Something held me back. Although the man certainly looked like the fat cop from Tony Garnett's series, I felt uneasy about making his acquaintance. If it was true that Garnett regarded actors not as special beings but as workers whose job just happened to be carrying a storyline rather than a bag of plumbing tools, wouldn't we be violating that ethic by treating one of them like a celebrity? Only when Geoff looked unconvinced did I play my trump card. "Joan Littlewood couldn't bear to have her actors recognised," I announced. "I know that from personal experience."

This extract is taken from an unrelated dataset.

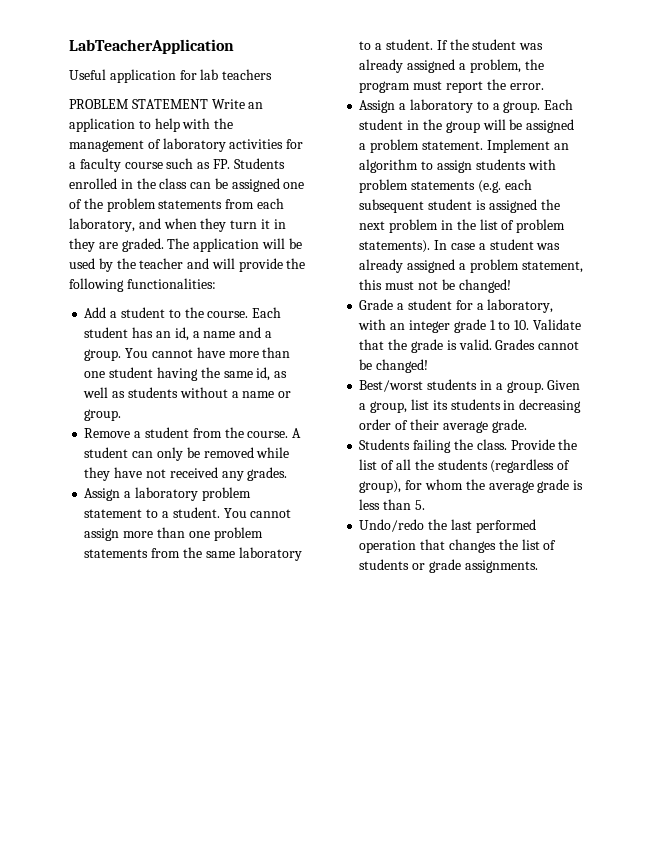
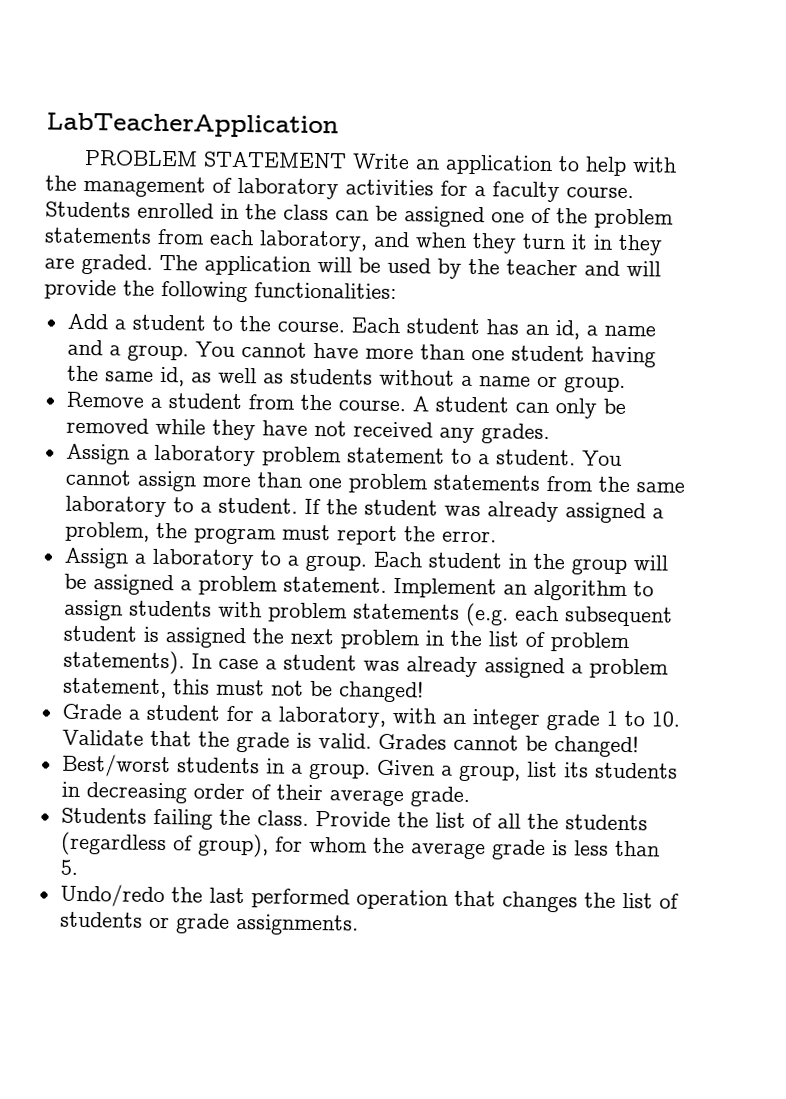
[69,69,273,83] // Useful application for lab teachers -> (339, 125) none
[124,158,230,169] course such as FP. -> [566,186,634,199] course.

It was only a small fabrication. I spent six months as a professional actor at Theatre Workshop in Stratford 36 years ago but I had little more than a walk-on part and only got to see Joan Littlewood when she turned up one morning and led an improvisation session.
The scene we were rehearsing involved the stars of the production, Tom Bell and Billie Whitelaw, but they were interrupted at one point by the arrival of two tennis players (John Junkin and myself). We were intended as comic relief, a middle-class counterpoint to the proletarian intensity of the main characters, and the playwright, Alun Owen, spent some time teaching us to speak in the pastiche of an upper-class accent favoured by Scousers anxious to deny their origins.
Joan wasn't interested in accents. What upset her was that we didn't look as though we'd just been playing tennis. For an hour she staged an impromptu tennis match on stage. There were no balls or rackets but every actor took their turn on court and mimed a vigorous series of exchanges. She kept a sharp lookout for anything histrionic. If we missed the ball completely then we had to simulate the complex way a genuine player would lose and then reassert their composure, rather than falling to the floor in mock agony. I remember leaping up and expertly smashing the imaginary ball into the corner of my opponent's court only to hear Joan shouting from the side of the stage, "You missed it. You missed it".
At the time I was only four months out of drama school and so consumed by the idea that my minor role was a mere stepping stone on the way to stardom that all this improvisation seemed redundant. Surely I didn't have to mime playing tennis for an hour in order to deliver a miserly 12 lines?
It was a fatal presumption. As soon as I stepped on stage on the opening night I felt I'd landed in a foreign country. All around me were people I'd come to regard as friends: Bell, Whitelaw, Brian Murphy and Murray Melvin. We'd been drinking together, had lots of laughs backstage. They'd made me feel at home. But all those hours they'd spent with Joan Littlewood had worked their magic. They were suddenly strangers to me, utterly absorbed by their new identities, absolutely content to surrender themselves to their theatrical character. So mesmerised was I by their transformation that my accent deserted me and I trampled carelessly over Junkin's best line.
I never acted professionally again. All I'd wanted had been personal recognition, public acknowledgement of my identity. My 15 minutes of terror-struck loneliness on the stage of Theatre Workshop taught me that the only acting properly worth admiring was that which remorselessly denied any such ambition.
I fancied the man from The Cops was on my side. When we next looked up he'd slipped quietly away into the night.